Problem details:
Which lines of the entries below contain the string "Talent"? Copy each one.

──────────────────────────────

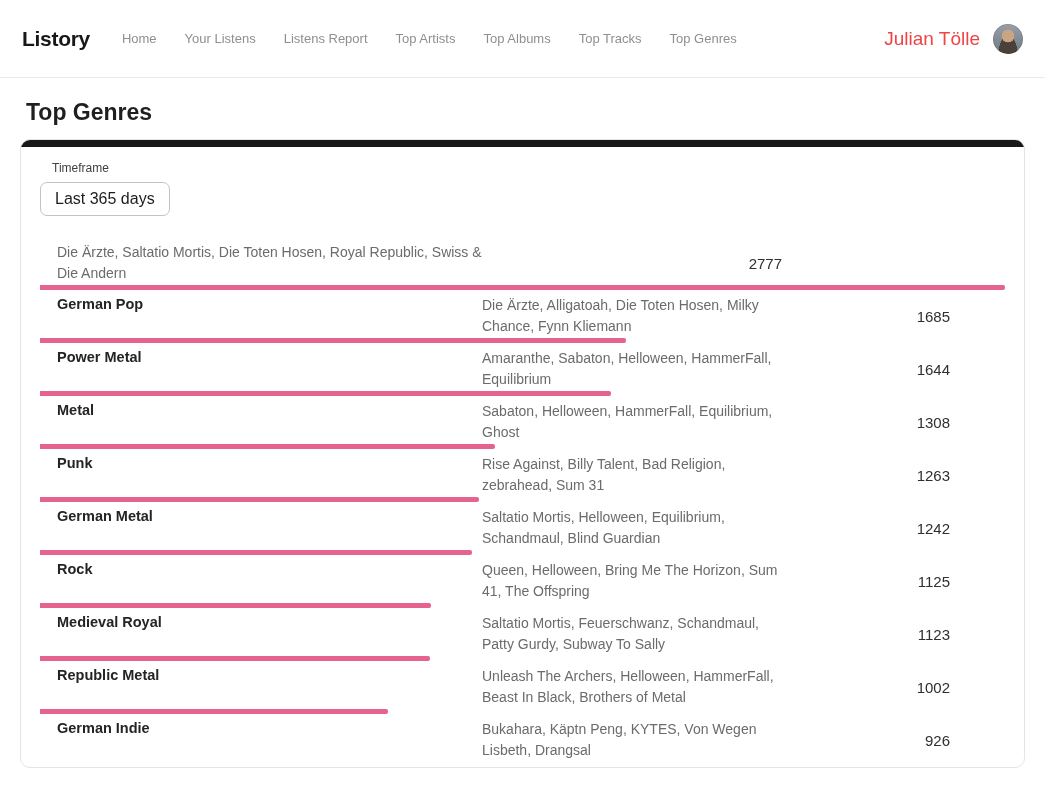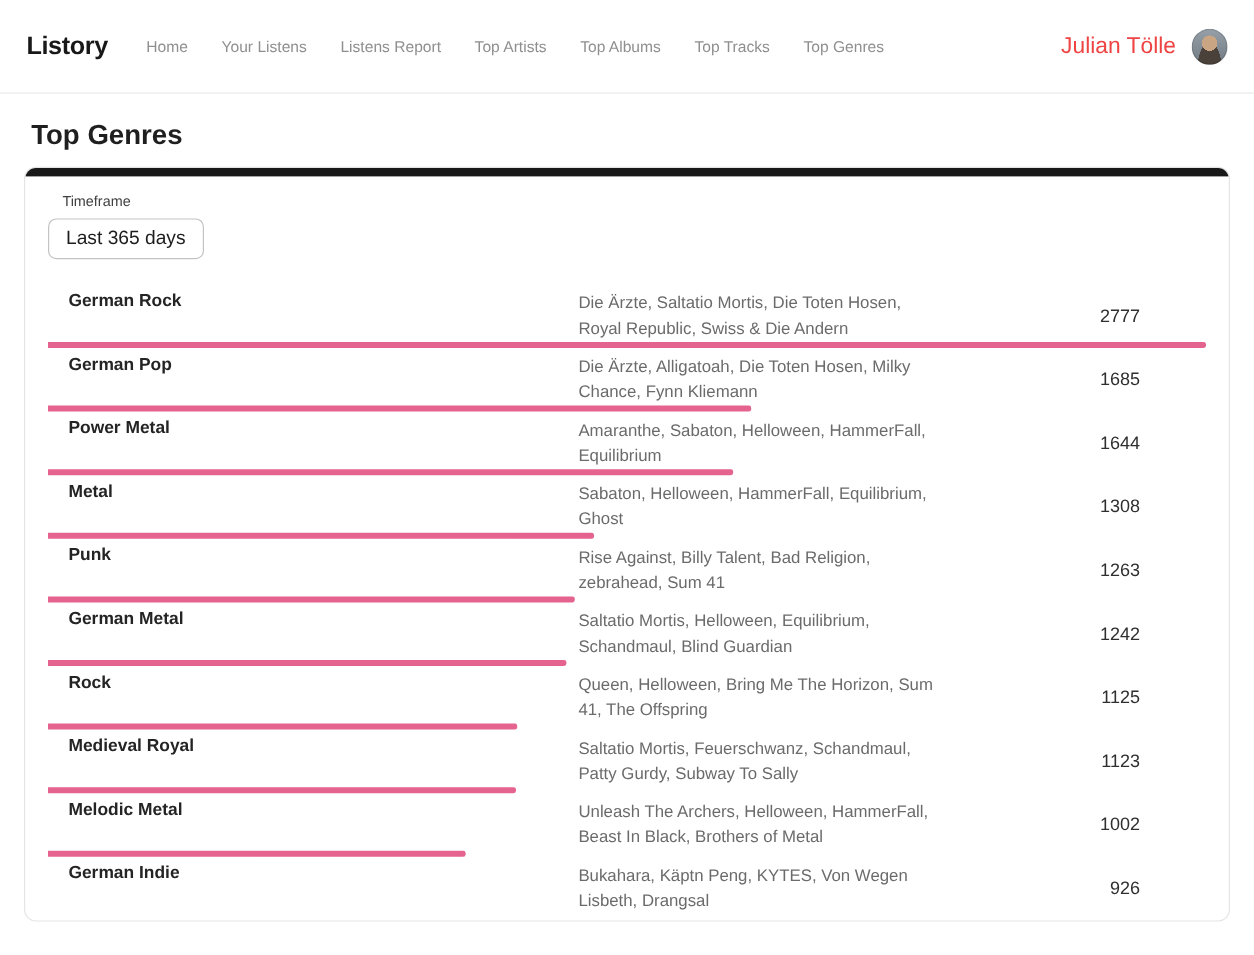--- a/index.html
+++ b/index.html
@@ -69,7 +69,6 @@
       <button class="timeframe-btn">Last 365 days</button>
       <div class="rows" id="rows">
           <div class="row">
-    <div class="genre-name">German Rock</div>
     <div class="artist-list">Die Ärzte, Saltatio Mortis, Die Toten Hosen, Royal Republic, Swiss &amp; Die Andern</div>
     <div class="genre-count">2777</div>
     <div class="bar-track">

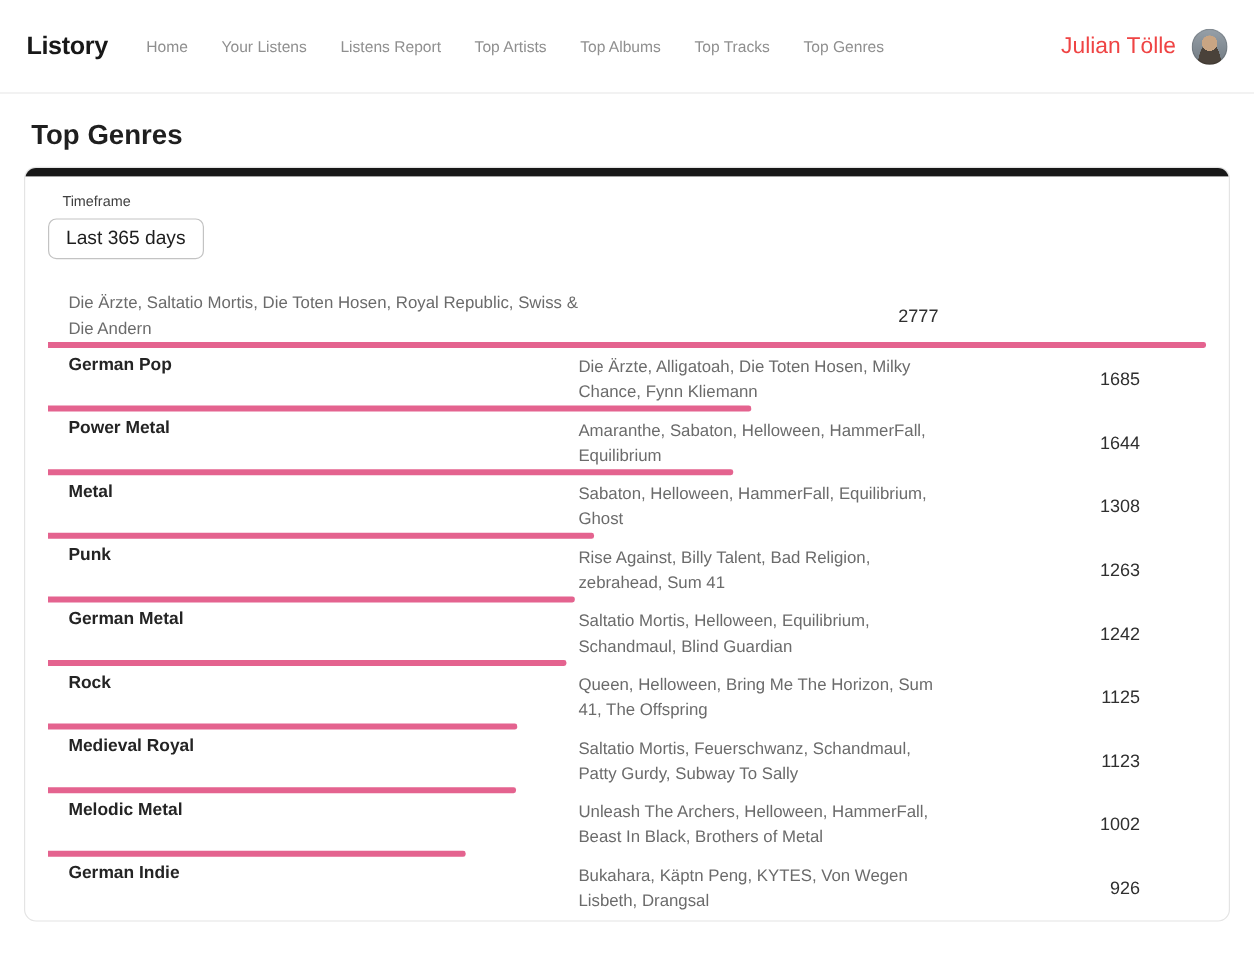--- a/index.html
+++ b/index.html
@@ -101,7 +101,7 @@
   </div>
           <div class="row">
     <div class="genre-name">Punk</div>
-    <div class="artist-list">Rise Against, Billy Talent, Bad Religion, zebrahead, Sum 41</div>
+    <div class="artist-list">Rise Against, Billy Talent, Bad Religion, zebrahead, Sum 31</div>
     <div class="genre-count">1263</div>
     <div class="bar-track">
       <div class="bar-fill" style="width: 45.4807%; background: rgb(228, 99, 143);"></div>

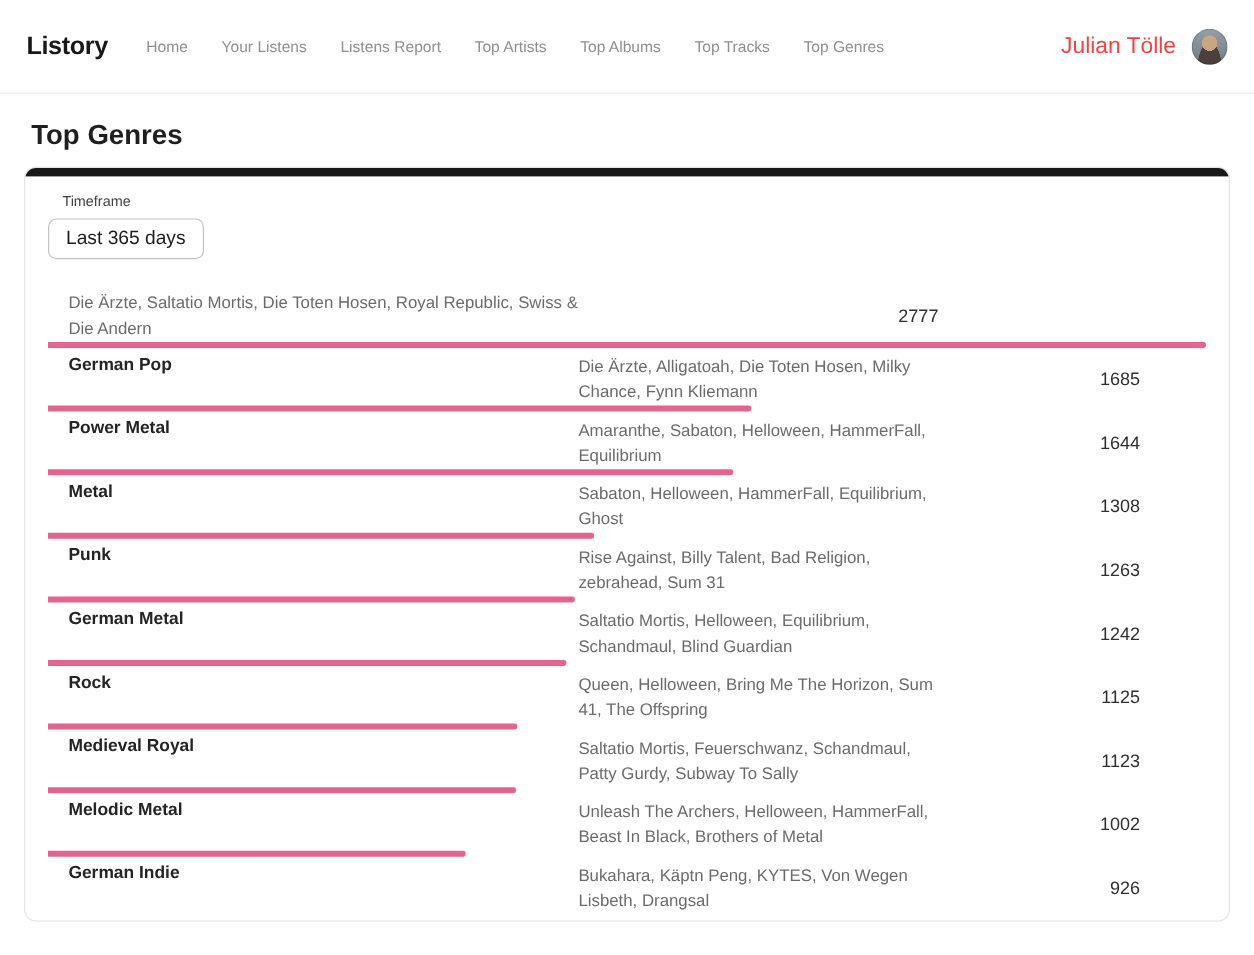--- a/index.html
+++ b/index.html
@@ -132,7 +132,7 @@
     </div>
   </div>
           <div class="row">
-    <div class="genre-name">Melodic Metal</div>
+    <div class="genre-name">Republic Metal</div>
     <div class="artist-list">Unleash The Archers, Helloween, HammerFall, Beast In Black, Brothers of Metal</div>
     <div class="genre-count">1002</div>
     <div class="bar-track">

──────────────────────────────

Exercise result:
-    <div class="artist-list">Rise Against, Billy Talent, Bad Religion, zebrahead, Sum 41</div>
+    <div class="artist-list">Rise Against, Billy Talent, Bad Religion, zebrahead, Sum 31</div>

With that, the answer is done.